L’explosion était prévisible, redoutée depuis des semaines. Elle a eu lieu au lendemain de la décision, prévisible elle aussi, de présenter le président sortant, Pierre Nkurunziza comme candidat du parti CNDD-FDD à l’élection présidentielle de juin prochain. C’est à l’issue d’un congrès qui s’est tenu samedi, en présence de nombreux membres de la milice des Imbonerakure, que le parti au pouvoir a décidé de relever le défi et de passer outre au prescrit des accords d’Arusha, qui, en 2000, avaient mis fin à la guerre civile et ne prévoyaient que deux mandats successifs. Arguant que pour son premier mandat, il avait été élu au suffrage indirect, M. Nkurunziza s’estime en droit de se représenter une fois de plus devant les électeurs. Cette interprétation des accords d’Arusha et de la Constitution suscite beaucoup d’hostilité au Burundi : l’opposition estime qu’un troisième mandat sera inconstitutionnel, la puissante Eglise catholique et la société civile ont marqué leur désaccord, le principal opposant (hutu) Agathon Rwasa, dont le parti FNL n’a enterré la hache de guerre que depuis peu a déclaré que cette décision risquait le plonger le pays dans le chaos…
Défiant un impressionnant dispositif policier et bravant l’interdiction du gouvernement qui avait multiplié les mises en garde contre toute tentative de « soulèvement », des manifestants se sont rassemblés dès dimanche matin pour tenter de gagner la place de l’Indépendance au centre de Bujumbura tandis que dans des quartiers plus périphériques comme Cibitoke, la police utilisait des gaz lacrymogènes et des canons à eau pour empêcher des milliers de jeunes de converger vers le centre ville. L’eau utilisée par les policiers était teintée de bleu, afin de faciliter par la suite l’identification des manifestants aspergés…
Au cours de la matinée, une personne a été tuée par balles, plusieurs manifestants ont été blessés et au moins sept policiers anti émeutes ont été atteints par des jets de pierre.
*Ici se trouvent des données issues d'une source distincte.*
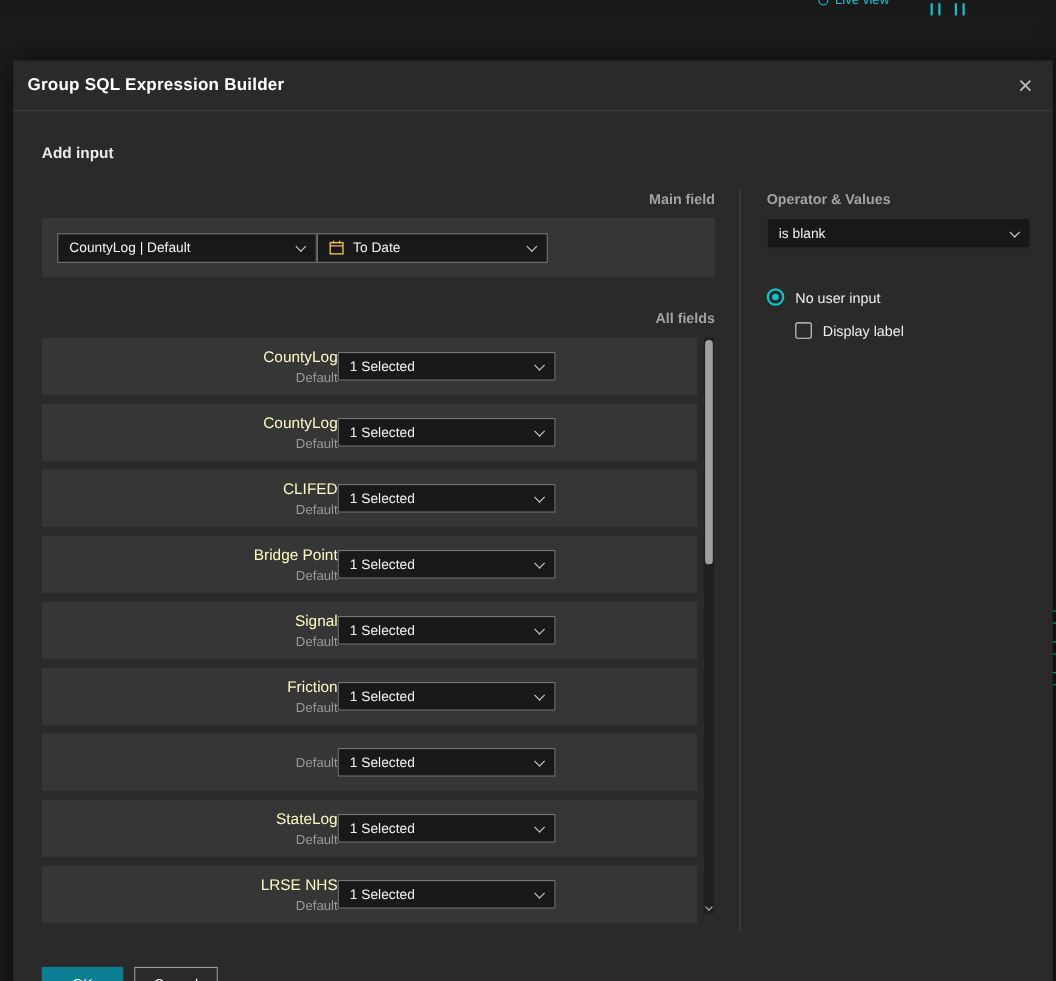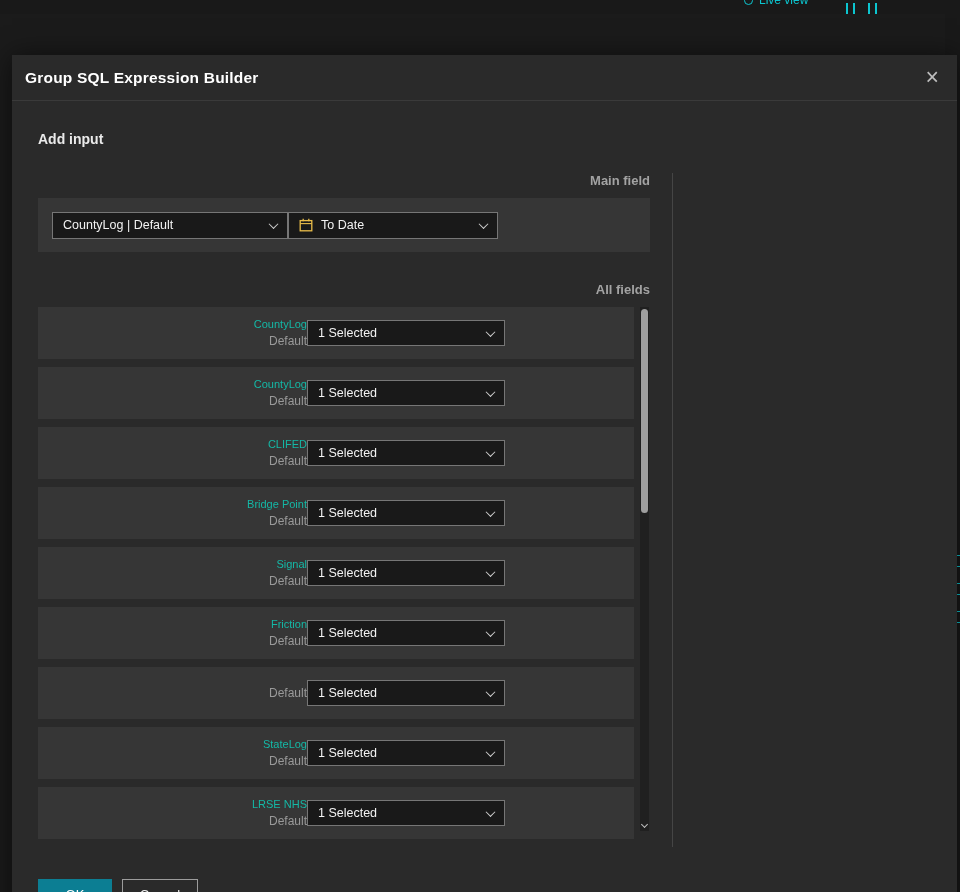"Operator & Values" div.right-col { html: none -> <div> <div>Operator &amp; Values</div> <div> <span>is blank</span> <span></span> </div> <div> <span></span> <span>No user input</span> </div> <div> <span></span> <span>Display label</span> </div> </div> }
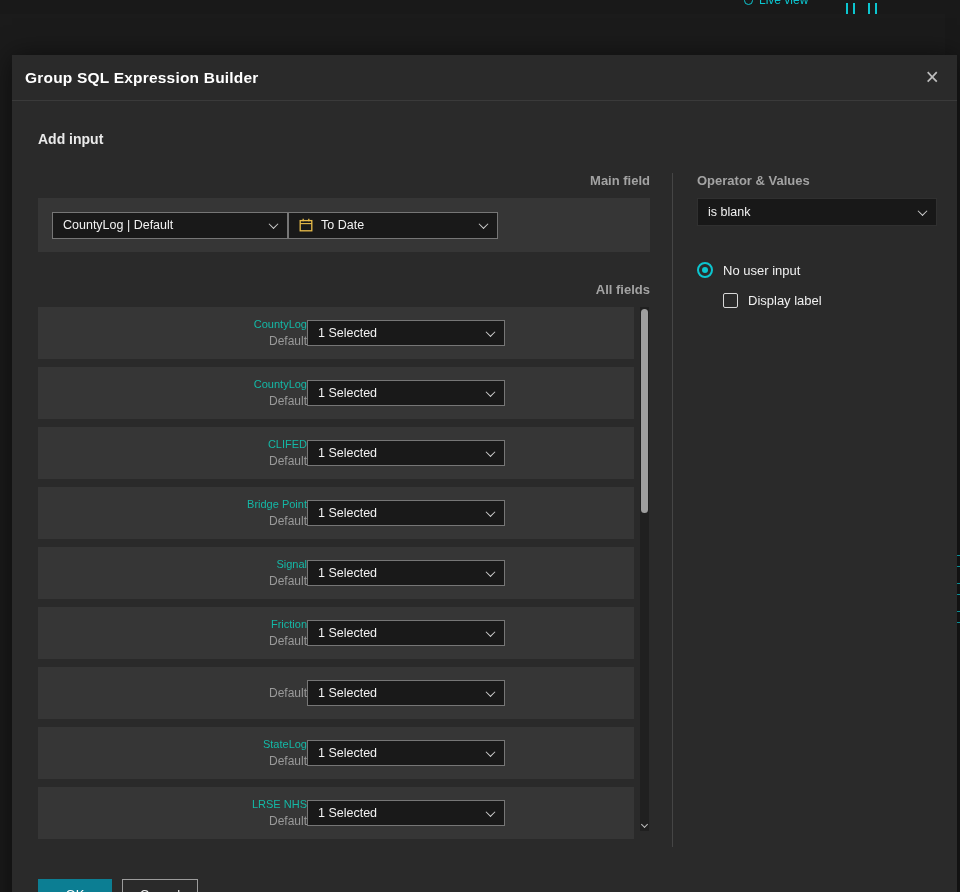"CountyLog" .row-name { color: #14b8a6 -> #fef9c3; font-size: 11px -> 14px }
La police a procédé à une dizaine d’arrestations. Dimanche soir, un calme précaire était revenu à Bujumbura, mais les opposants promettaient que dès lundi, des manifestations plus structurées allaient reprendre. Très écoutées et soupçonnées de coordonner l’action des opposants à l’occasion de reportages en direct, les trois principales radios indépendantes du pays (Bonesha, Isanganiro et Radio publique africaine) ont vu leurs émetteurs relais être coupés sur ordre du gouvernement, ce qui a empêché la réception des émissions en dehors de la capitale. A ce stade, on ignore les réactions dans les provinces et les milieux ruraux, où, depuis des mois, des milices aux ordres du parti, les Imbonerakure, sont déployées et, selon de nombreux témoignages, intimident voire terrorisent la population.
Sur le plan international, les Etats Unis sont le premier pays à avoir réagi sans équivoque : la porte parole du Département d’Etat a déploré « une importante occasion manquée » pour la démocratie et menacé les autorités burundaises de prendre des sanctions si le processus électoral n’était pas régulier. Souhaitant que les élections présidentielle et législatives burundaises se déroulent « dans un environnement dépourvu de menaces, d’intimidation et de violences » les Etats Unis se sont déclarés prêts à prendre des « mesures ciblées » contre les responsables.
Du côté belge, la réaction a été extrêmement modérée : un communiqué du ministère des Affaires étrangères assure que Didier Reynders « prend note » du choix de Pierre Nkurunziza comme candidat du CNDD-FDD pour la prochaine élection présidentielle et rappelle que l’accord d’Arusha, socle de la paix et de la démocratie, devait servir de guide. Alexander de Croo, ministre de la Coopération, s’est , lui, montré plus net : exprimant son inquiétude, il a estimé qu’un troisième mandat irait à l’encontre des accords d’Arusha.
Dans la région, les pays voisins suivent de près la situation, en particulier au Rwanda où plus de 9000 Burundais se sont déjà présentés comme réfugiés. Selon plusieurs témoignages, des miliciens Imbonerakure auraient scellé la frontière entre les deux pays et déclaré que ceux qui s’opposeraient au troisième mandat sont à mettre sur le même pied que les assassins du président Ndadaye en 1993, ce président hutu qui avait été tué par des militaires tutsis. Même si le clivage actuel est politique et non ethnique, la peur, en particulier parmi les Tutsis, n’est jamais très éloignée et, selon certaines sources, des Interhahamwe rwandais (auteurs du génocide de 1994) auraient rejoint leurs « cousins » les miliciens Imbonerakure !
Les Burundais, tous groupes ethniques confondus , redoutent un retour en arrière qui ferait basculer dans la violence non seulement leur pays mais une sous région qui demeure fragile.